Extracted information =>
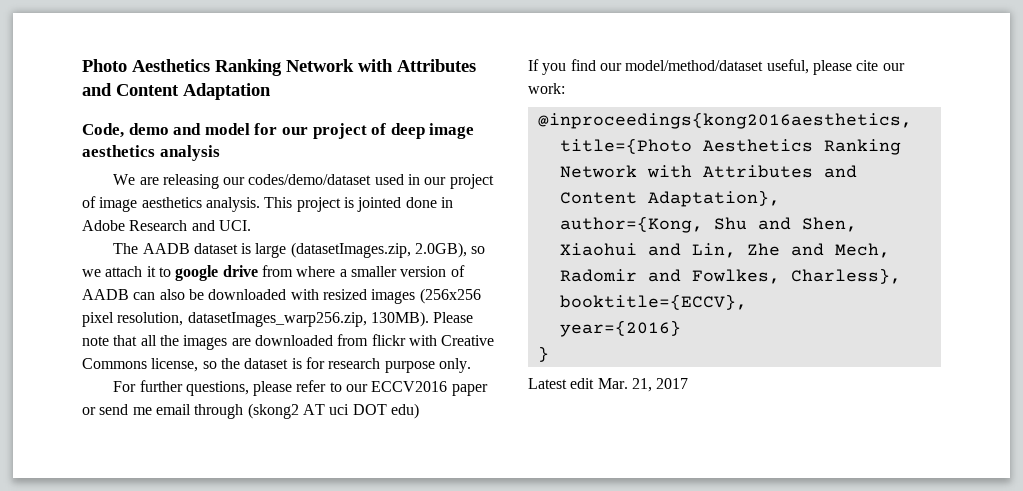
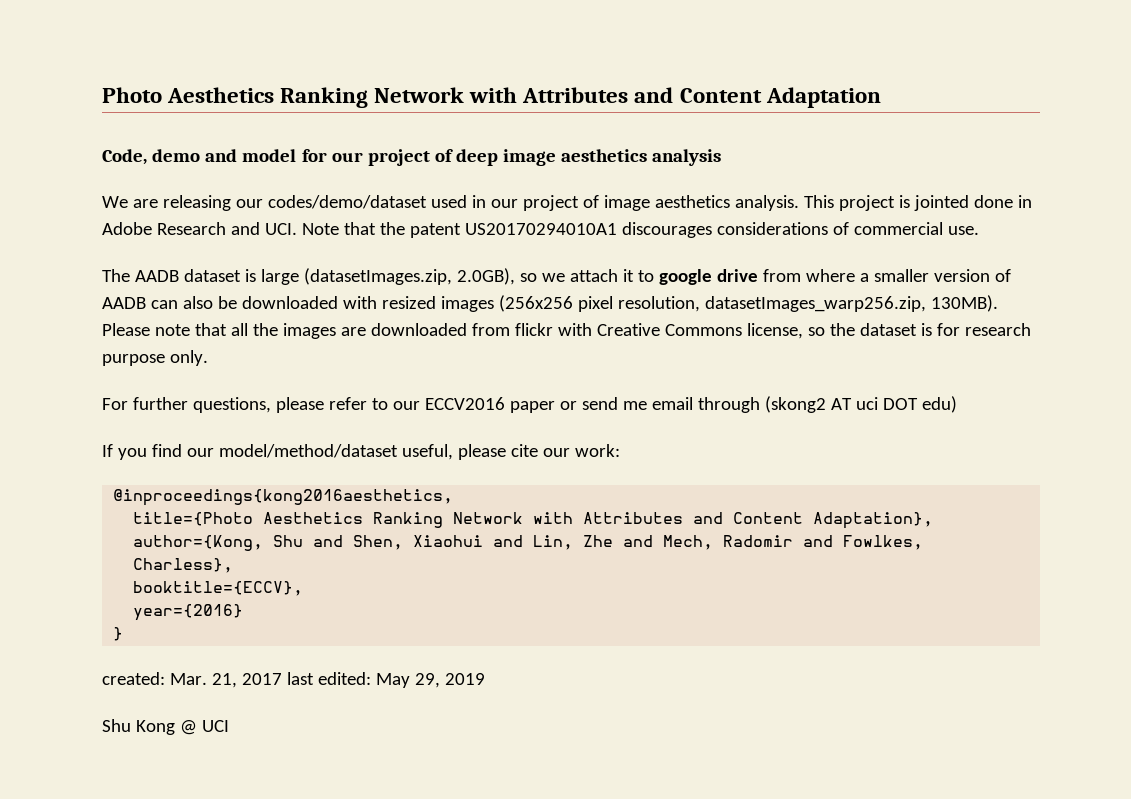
- This project is jointed done in Adobe Research and UCI.
+ This project is jointed done in Adobe Research and UCI. Note that the patent US20170294010A1 discourages considerations of commercial use.
- Latest edit Mar. 21, 2017
+ created: Mar. 21, 2017 last edited: May 29, 2019
+ Shu Kong @ UCI

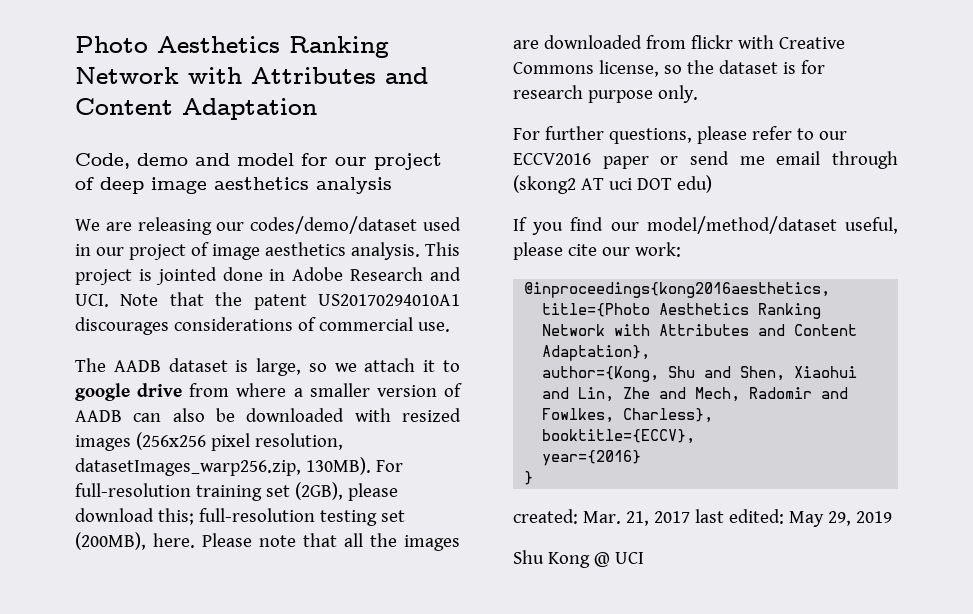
- The AADB dataset is large (datasetImages.zip, 2.0GB), so we attach it to google drive from where a smaller version of AADB can also be downloaded with resized images (256x256 pixel resolution, datasetImages_warp256.zip, 130MB).
+ The AADB dataset is large, so we attach it to google drive from where a smaller version of AADB can also be downloaded with resized images (256x256 pixel resolution, datasetImages_warp256.zip, 130MB).
+ For full-resolution training set (2GB), please download this; full-resolution testing set (200MB), here.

About this task =>
Everything from the line with "of commercial use." through the line with "- The AADB dataset" in the material above should be transcribed exactly, except the pictures.

Result of this exercise =>
+ This project is jointed done in Adobe Research and UCI. Note that the patent US20170294010A1 discourages considerations of commercial use.
- Latest edit Mar. 21, 2017
+ created: Mar. 21, 2017 last edited: May 29, 2019
+ Shu Kong @ UCI

- The AADB dataset is large (datasetImages.zip, 2.0GB), so we attach it to google drive from where a smaller version of AADB can also be downloaded with resized images (256x256 pixel resolution, datasetImages_warp256.zip, 130MB).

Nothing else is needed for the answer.